Through federal COVID funding, NCAOC purchased infrastructure that enabled creation of more immersive courtroom proceedings, encompassing cameras, large monitors, with integrated speakers and microphones, to allow the judge, prosecution and defense to talk to remote witnesses and defendants.
“We have the courtroom AV infrastructure in place but don’t plan to implement it until the latter part of this year, and intend to expand wireless,” he said. “Currently we offer it in the courtroom only and will expand it across NCAOC offices to provide a more mobile experience. In future, wireless will allow us to incur cost savings by reducing switchport counts.”
As a CISCO partner, NCAOC also had Webex in place, which offers another benefit when moving from in-court appearances to video conference solutions. He added that NCAOC is looking at online tools to monitor digital courtrooms, to be proactive and predictive, and know when devices are about to have issues.
NCAOC has also worked with partners in the Executive Branch and public safety, to test and integrate their respective video solution infrastructures, negating the need to transport prisoners to the courthouse. There is also opportunity to partner with local police departments across the state.
Heightened security and risk management
With cloud technologies, and in adhering to state statute, security initiatives are paramount. “We brought on a new Chief Information Security Officer, Risk Management Officer and Privacy Officer, and adopted a Security Governance structure based on national standards – and that’s allowed us to create our security framework to be able to support service level agreements with Tyler Technologies and Microsoft, and other Cloud business partners,” says Whitmore.
“The security office has been expanded with other personnel; I want to make sure they’re capable of auditing and monitoring our operational security, to ensure our network ops and infrastructure teams are compliant with all policies, and all our vendors are compliant with our procedures too. We put a strong emphasis on Risk Management to make sure we’re compliant internally and externally.

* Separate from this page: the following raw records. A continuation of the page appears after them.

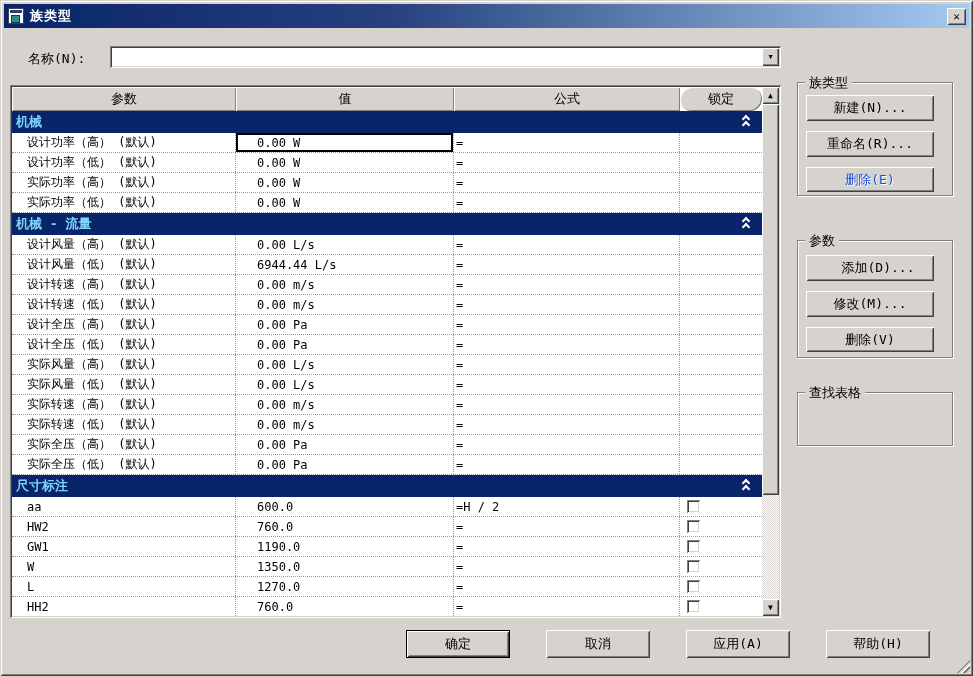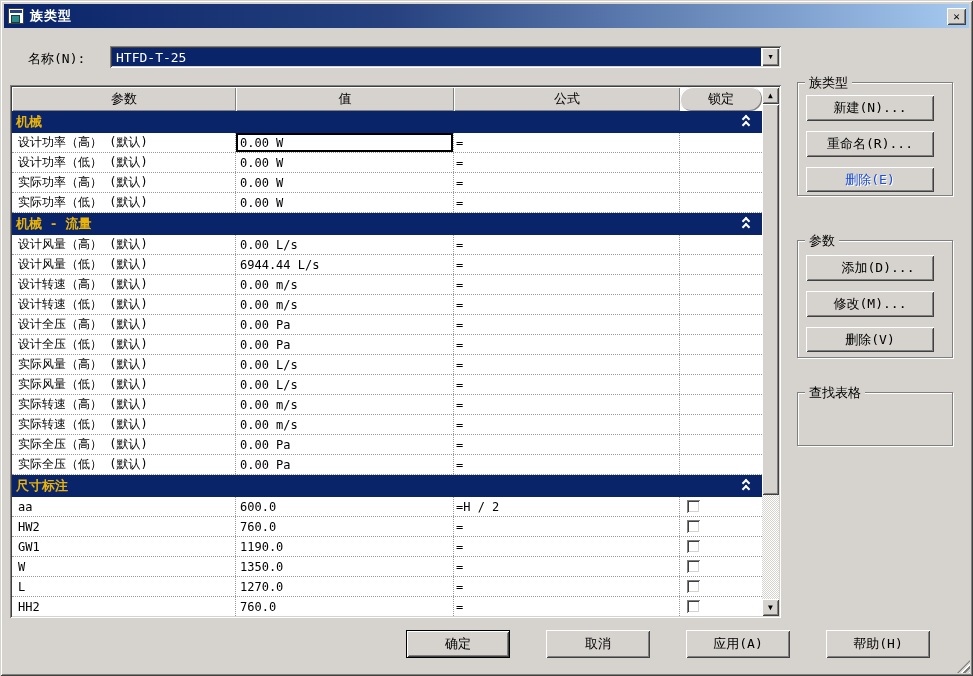"HTFD-T-25" div.combo-text { html: <div>HTFD-T-25</div> -> none }
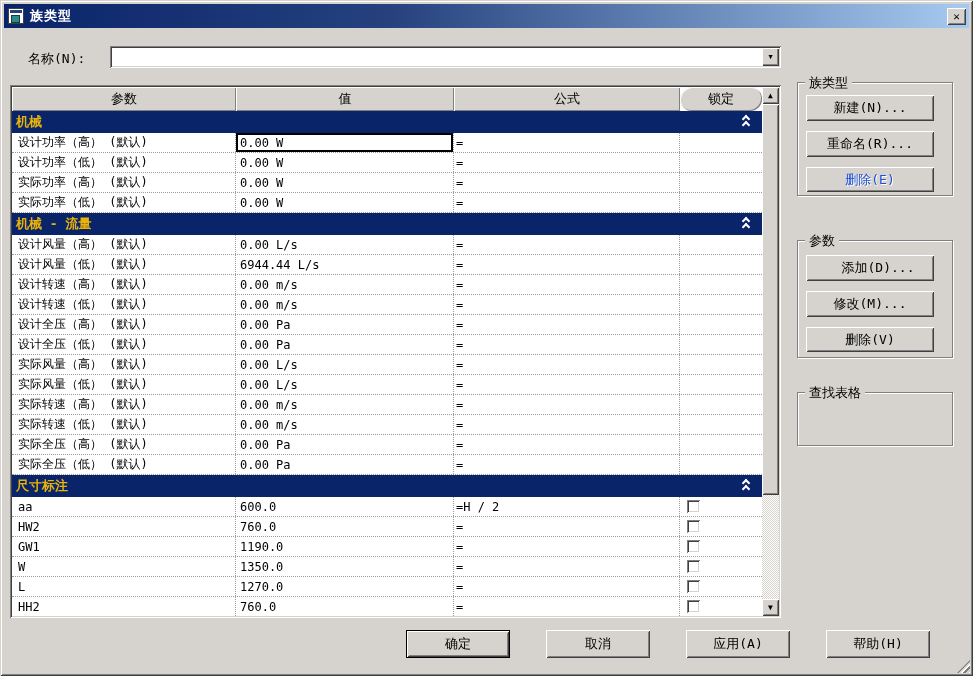"机械" .section-bar { color: #eab308 -> #7dd3fc }
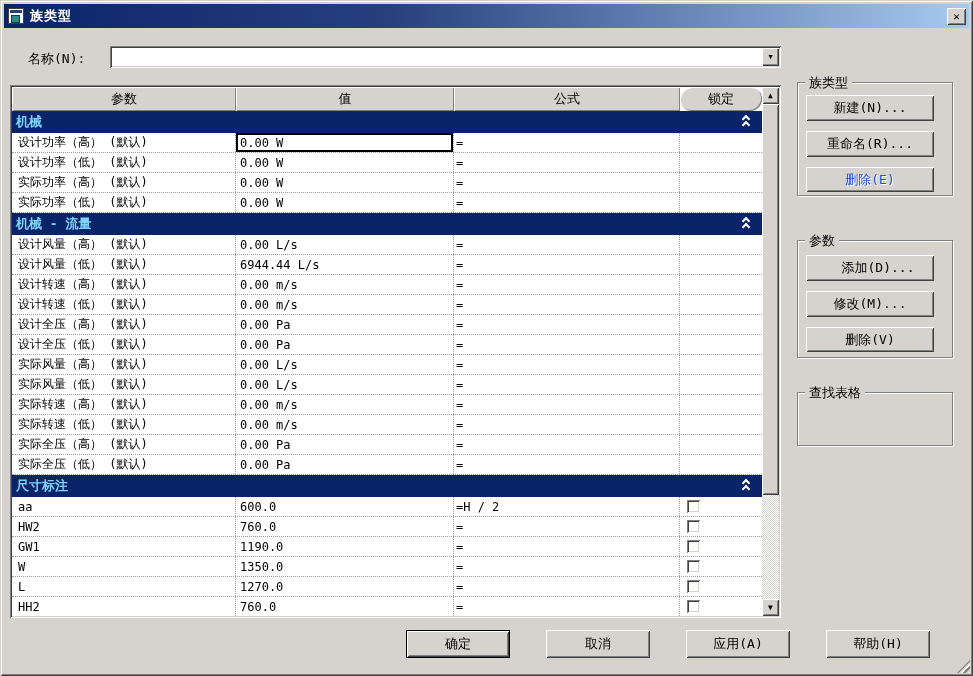"设计功率（高） (默认)" .c-param { padding-left: 6px -> 15px }
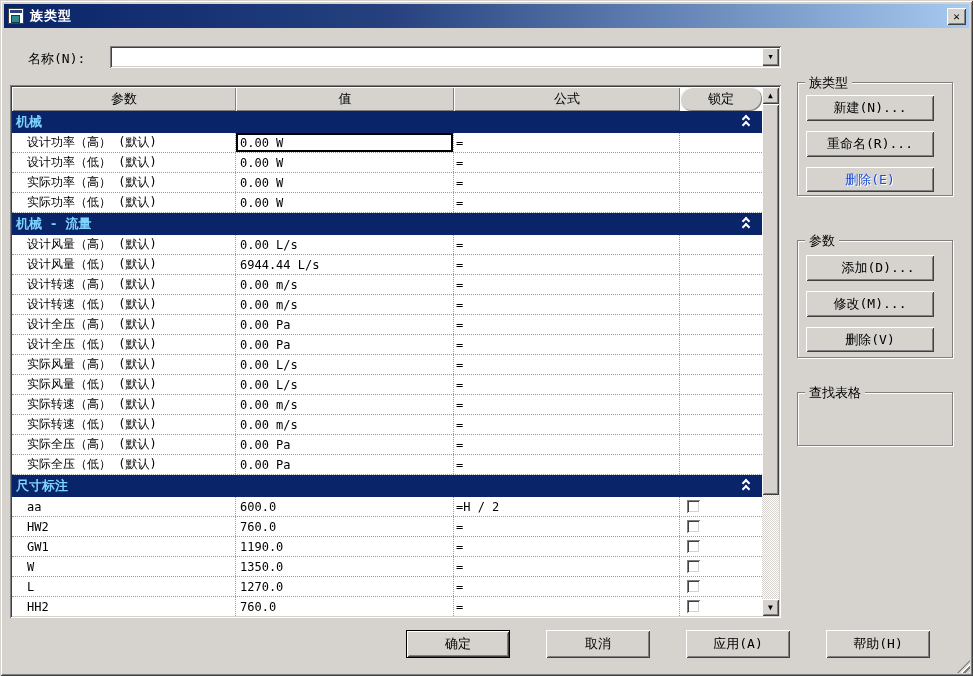"0.00 W" .c-value { padding-left: 4px -> 21px }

NCAOC has also purchased AWS storage infrastructure where we will be piloting some NCAOC-owned and managed storage infrastructure and an application.”
“We are going to have to evaluate our field support resources, because we’re moving to paper-less court system and with the new technologies, we are going to need to assess our ability to support 100 counties across the state.”

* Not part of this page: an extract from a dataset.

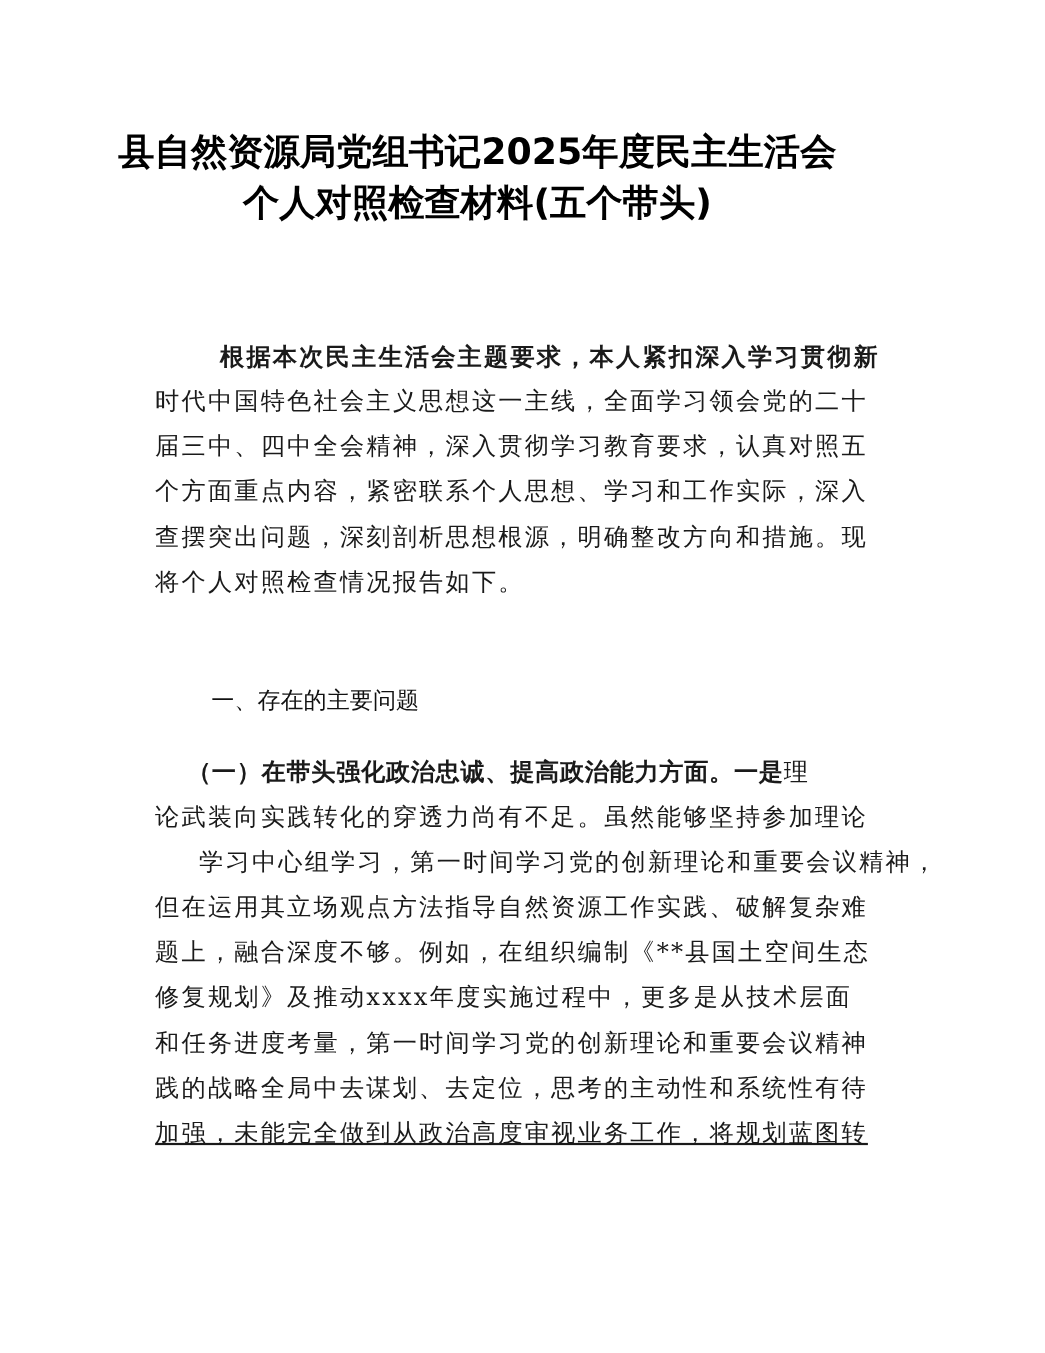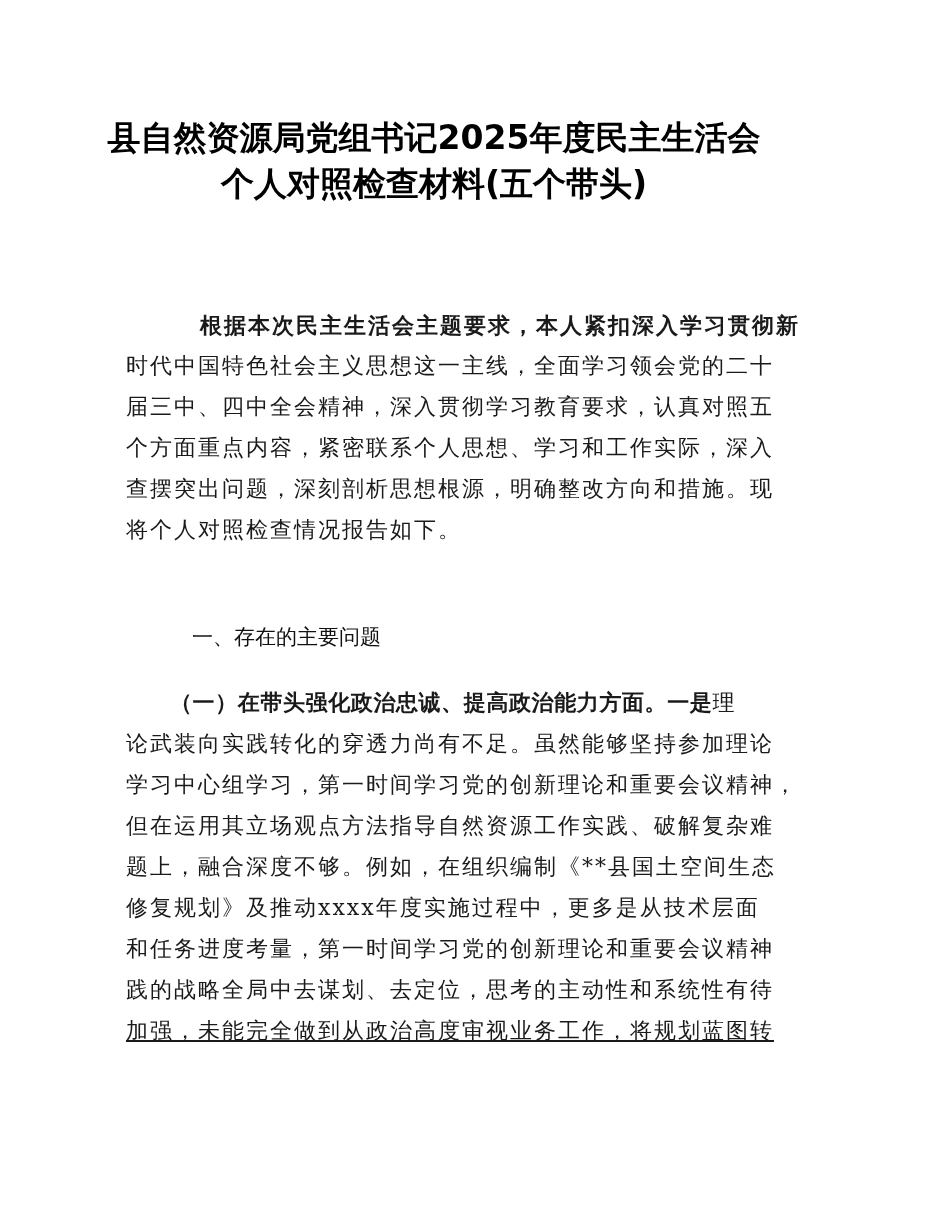"时代中国特色社会主义思想这一主线，全面学习领会党的二十" .body-line { left: 126px -> 141px }
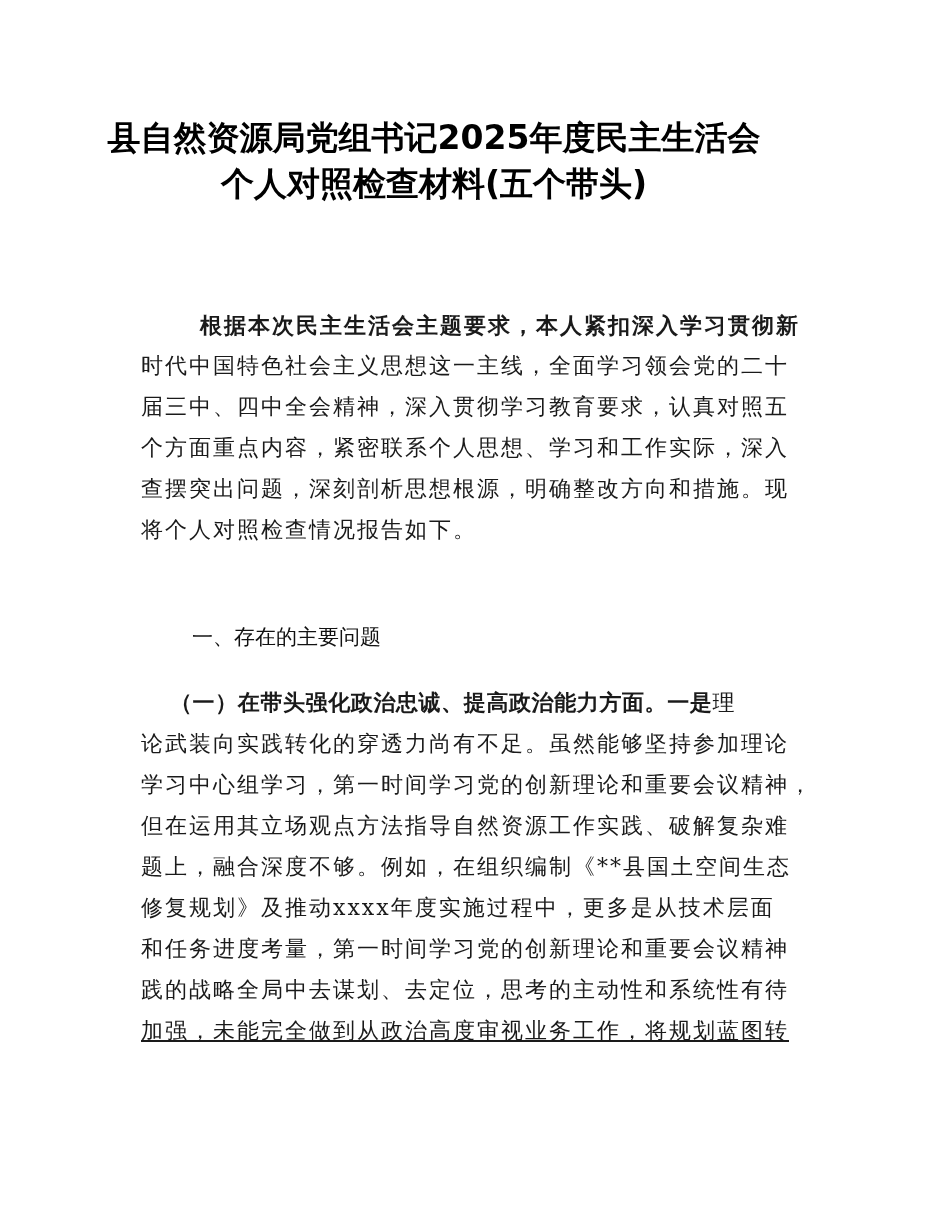"学习中心组学习，第一时间学习党的创新理论和重要会议精神，" div.body-line { margin-left: none -> 40px }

A third party program management team is tasked with managing all risk, to ensure data conversion that we’re migrating off the mainframe is being carried out on time and customized with Tyler applications. “We attempt to mitigate risk by hiring the external project managers, so everything is seamless,” said Whitmore.
In the meantime, training is being stepped up, predominantly online. “We started the e-Citation last year and will continue to train officers this year. It will take magistrates six months to be familiar with e-Warrant applications, and training will be mostly online through Tyler.”